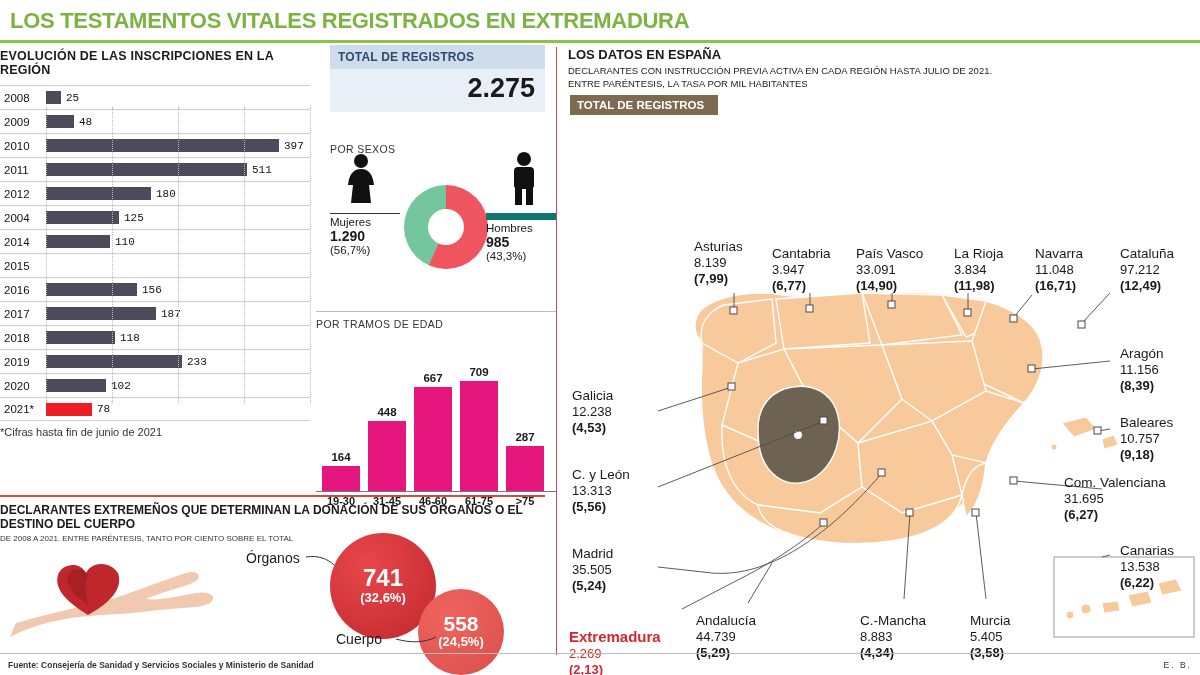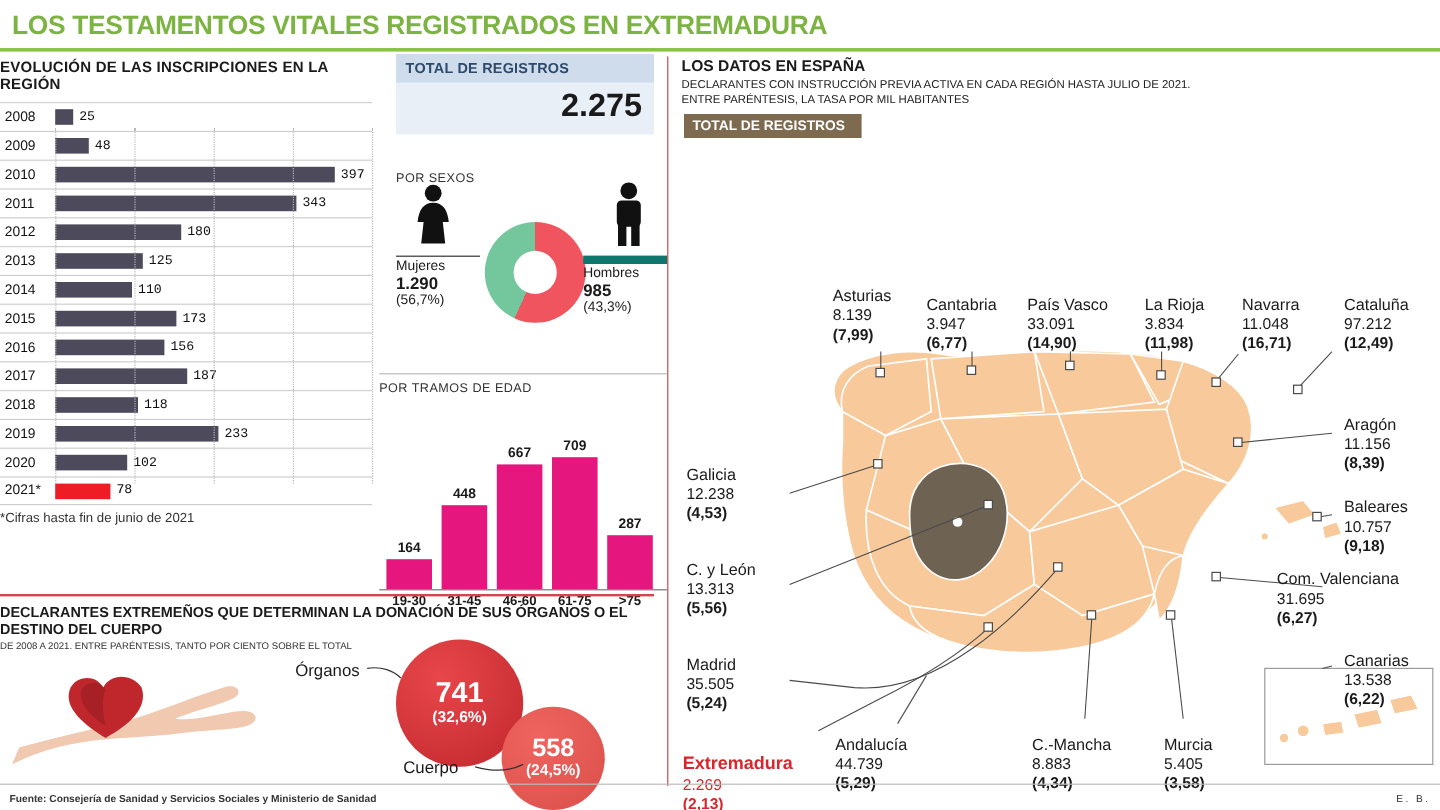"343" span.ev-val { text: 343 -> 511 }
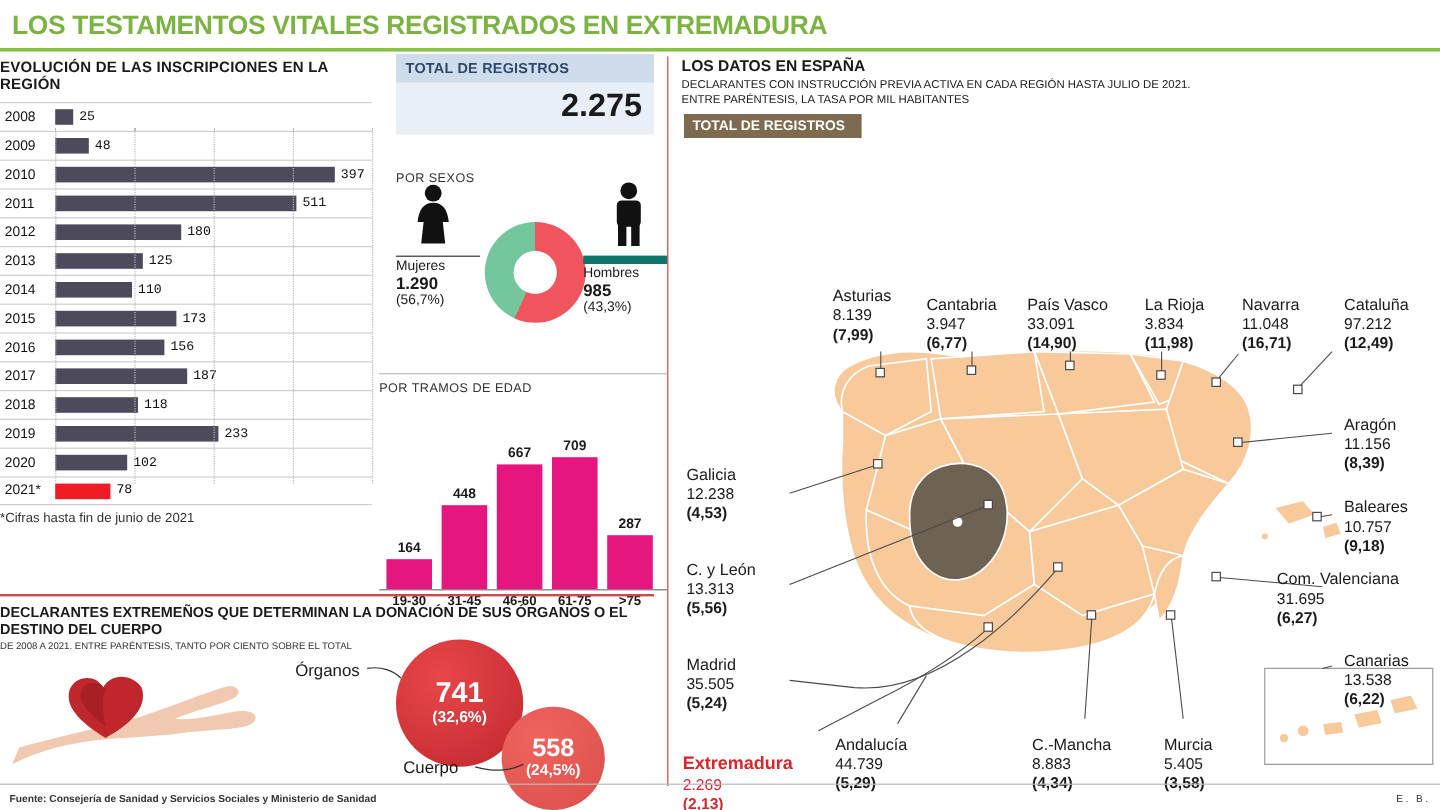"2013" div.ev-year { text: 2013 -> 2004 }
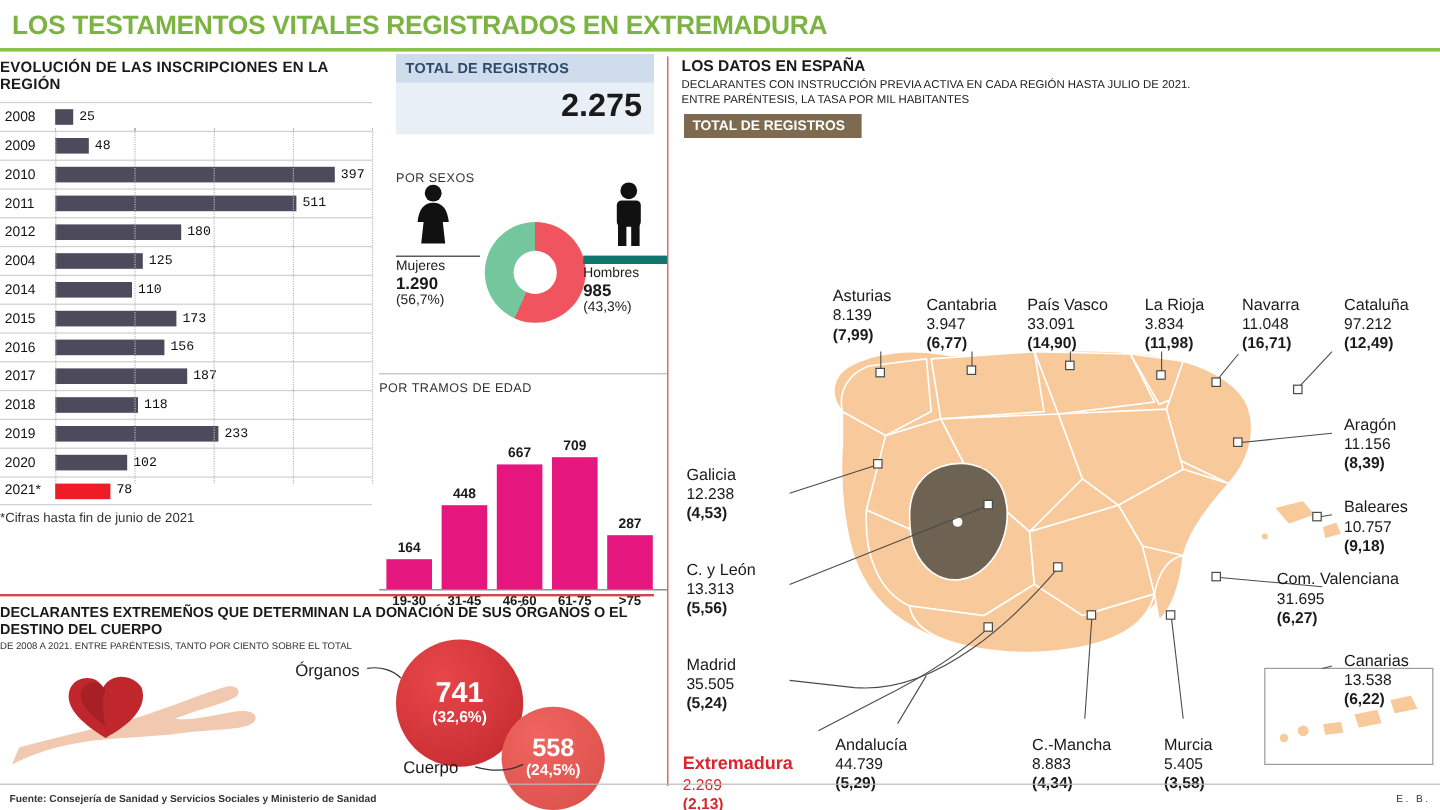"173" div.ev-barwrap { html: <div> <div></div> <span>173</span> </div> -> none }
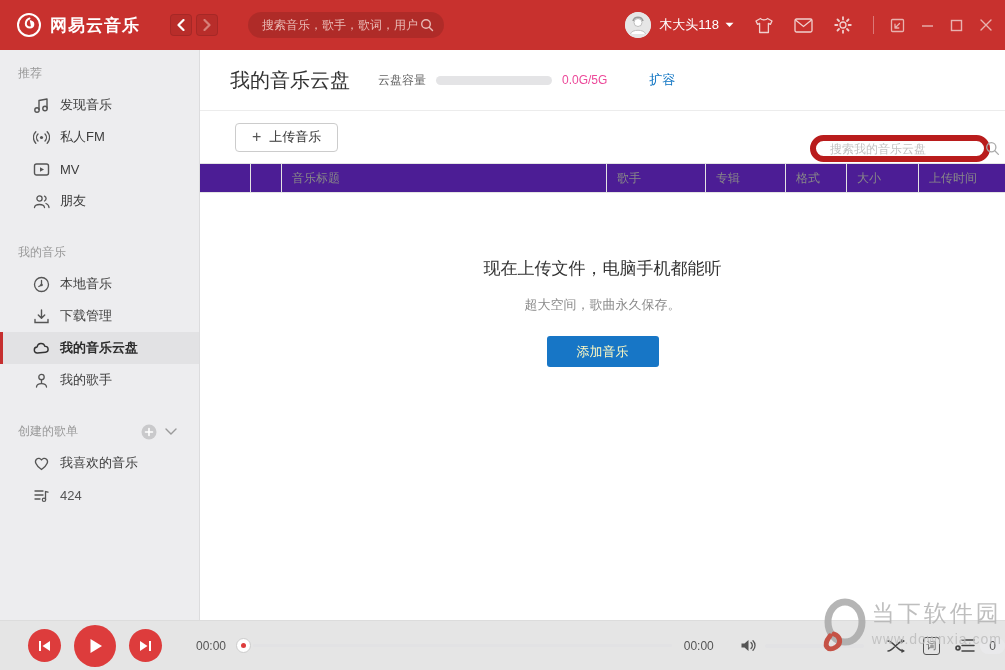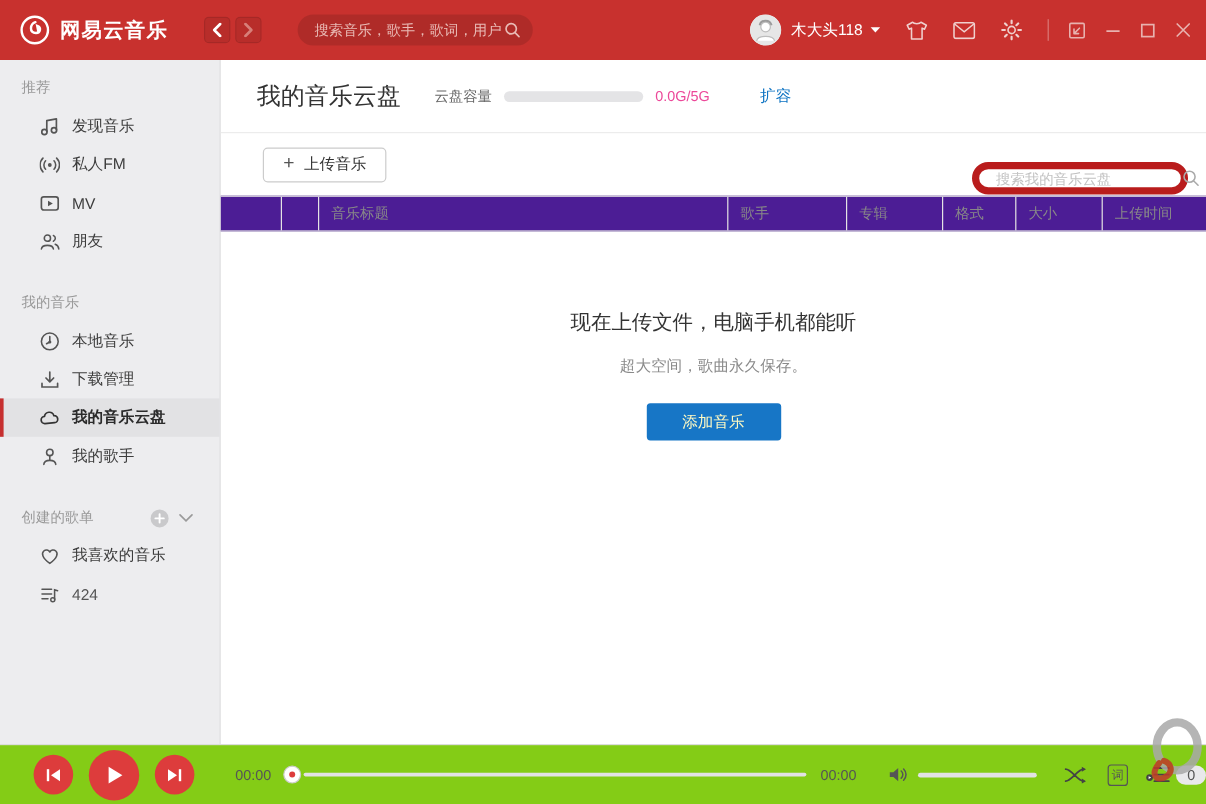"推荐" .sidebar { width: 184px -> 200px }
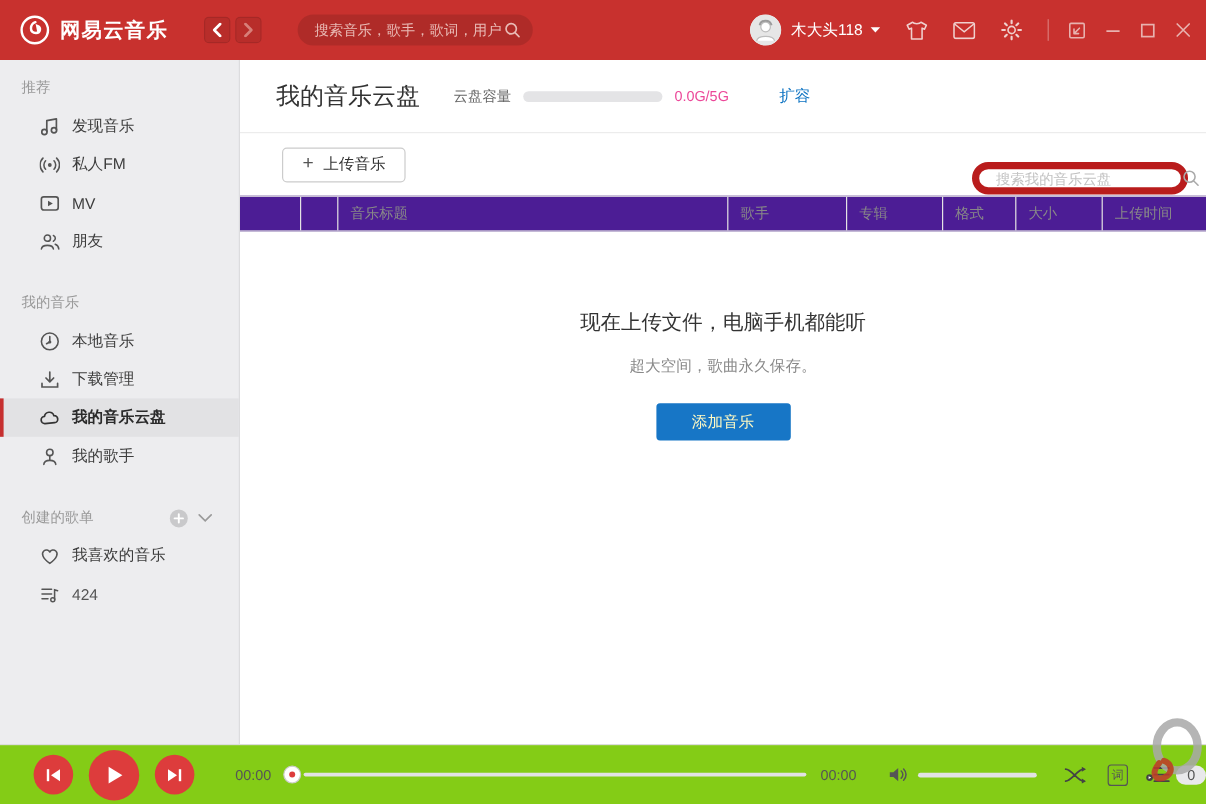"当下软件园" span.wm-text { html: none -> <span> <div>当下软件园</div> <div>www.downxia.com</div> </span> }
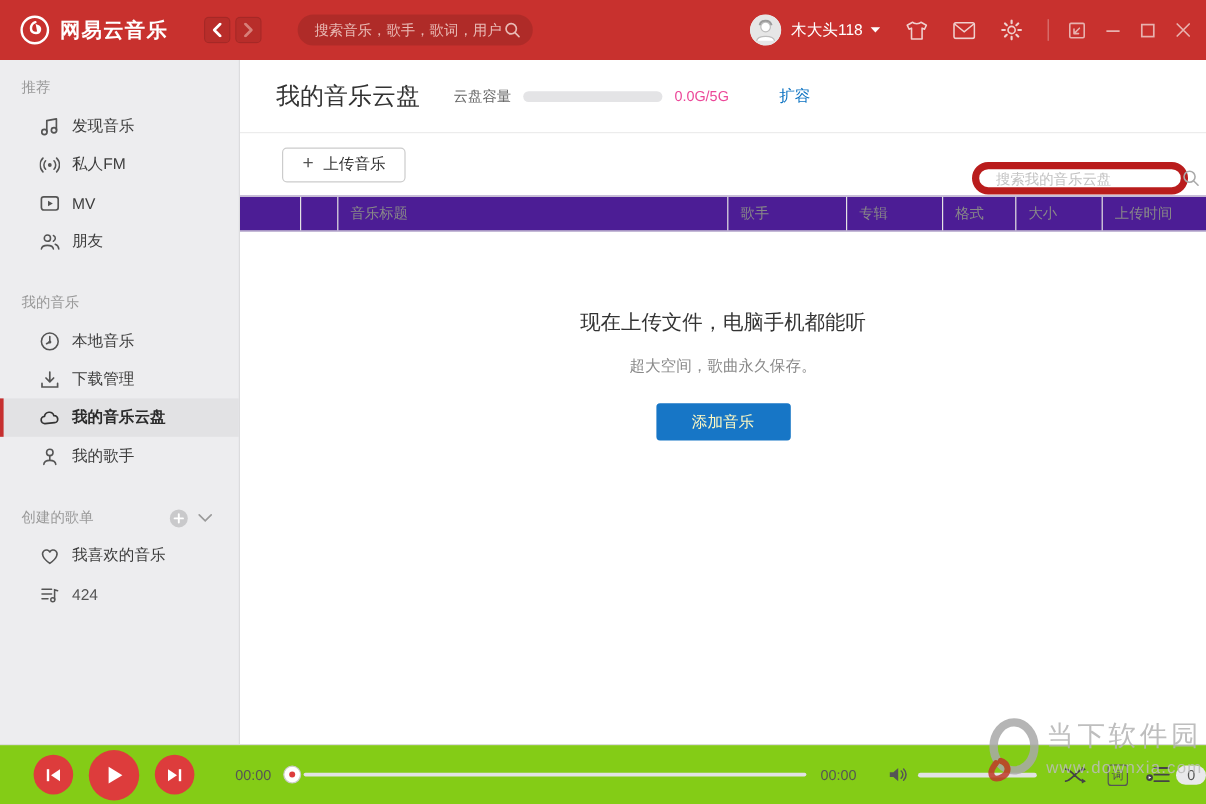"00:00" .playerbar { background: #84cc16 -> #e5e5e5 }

________________

» **Work required**
Repeat only the lines from the one with "width: 184px ->" through the end of the data, both included and exactly as written. Pictures stay out of the copy.

» **Exercise result**
"推荐" .sidebar { width: 184px -> 200px }
"当下软件园" span.wm-text { html: none -> <span> <div>当下软件园</div> <div>www.downxia.com</div> </span> }
"00:00" .playerbar { background: #84cc16 -> #e5e5e5 }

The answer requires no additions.